Я строю модель, которая будет предсказывать время выполнения продуктов, протекающих по конвейеру.
У меня много разных функций, одна из которых представляет собой строку, содержащую несколько слов о назначении продукта (часто сокращения, название приложения, частью которого он будет и т. Д.). Ранее я вообще не использовал это поле при разработке функций.
Я подумал, что было бы неплохо сделать какой-то тип кластеризации на этих данных, а затем использовать идентификатор кластера в качестве функции для моей модели, возможно, время выполнения коррелирует с типом информации, представленной в это поле.
Вот мое мышление)
1) Очистка и токенизация текста.
2) TF-IDF
3) Кластеризация
Но подумав об этом, это плохая идея? Поскольку кластеризация была основана на старых данных, если новые слова будут введены в новые данные, это не будет отражено алгоритмом кластеризации, и теперь данные, возможно, следует кластеризовать иначе.
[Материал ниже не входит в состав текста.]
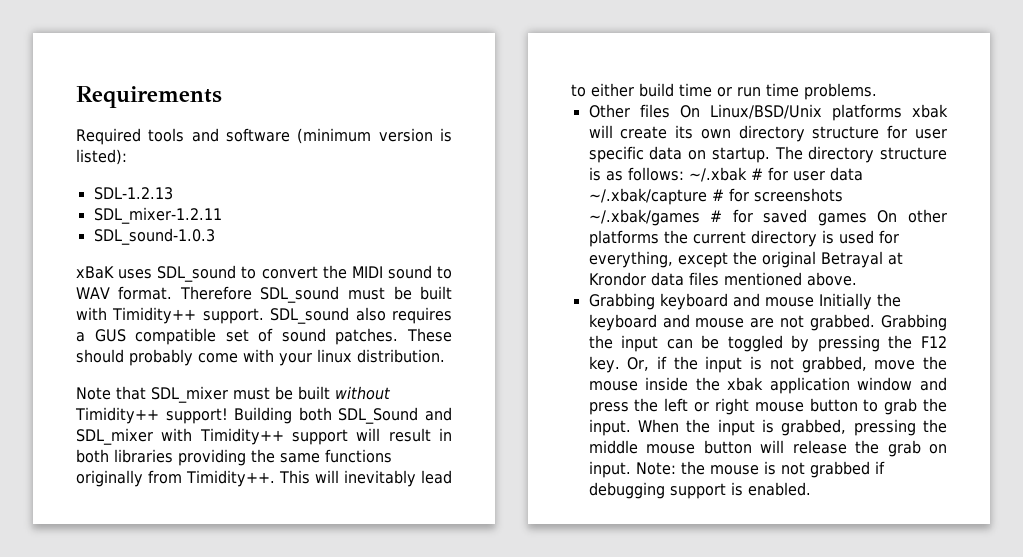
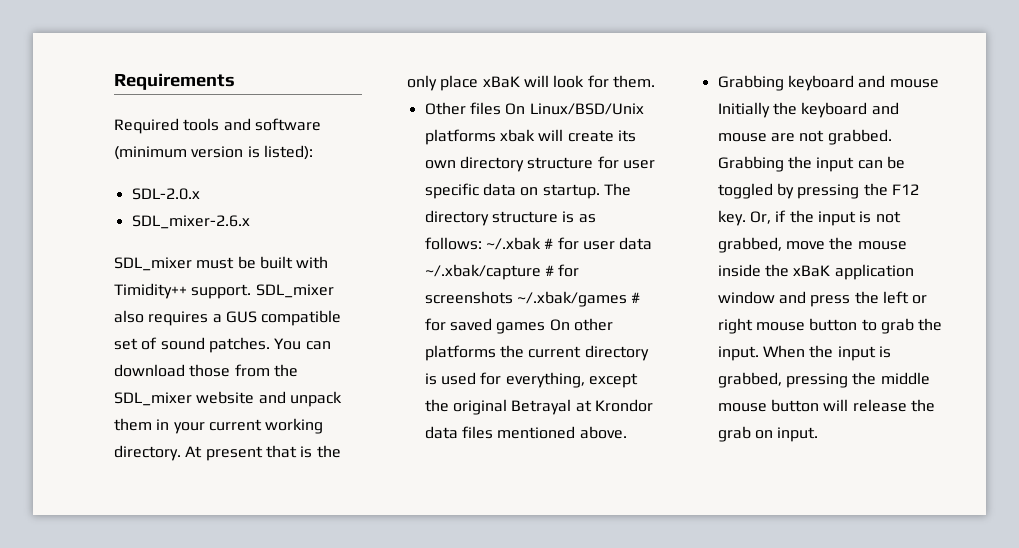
- SDL-1.2.13
- SDL_mixer-1.2.11
- SDL_sound-1.0.3
- xBaK uses SDL_sound to convert the MIDI sound to WAV format. Therefore SDL_sound must be built with Timidity++ support.
+ SDL-2.0.x
+ SDL_mixer-2.6.x
+ SDL_mixer must be built with Timidity++ support.
- SDL_sound also requires a GUS compatible set of sound patches.
+ SDL_mixer also requires a GUS compatible set of sound patches.
- These should probably come with your linux distribution.
- Note that SDL_mixer must be built without Timidity++ support! Building both SDL_Sound and SDL_mixer with Timidity++ support will result in both libraries providing the same functions originally from Timidity++. This will inevitably lead to either build time or run time problems.
+ You can download those from the SDL_mixer website and unpack them in your current working directory. At present that is the only place xBaK will look for them.
- Or, if the input is not grabbed, move the mouse inside the xbak application window and press the left or right mouse button to grab the input.
+ Or, if the input is not grabbed, move the mouse inside the xBaK application window and press the left or right mouse button to grab the input.
- Note: the mouse is not grabbed if debugging support is enabled.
Означает ли это, что мне придется переучивать всю модель (модель k-средних, а затем контролируемую модель) всякий раз, когда я хочу предсказать новые точки данных? Есть ли для этого лучшие практики?
Существуют ли более эффективные способы поиска кластеров для текстовых данных, которые можно использовать в качестве функций в контролируемой модели?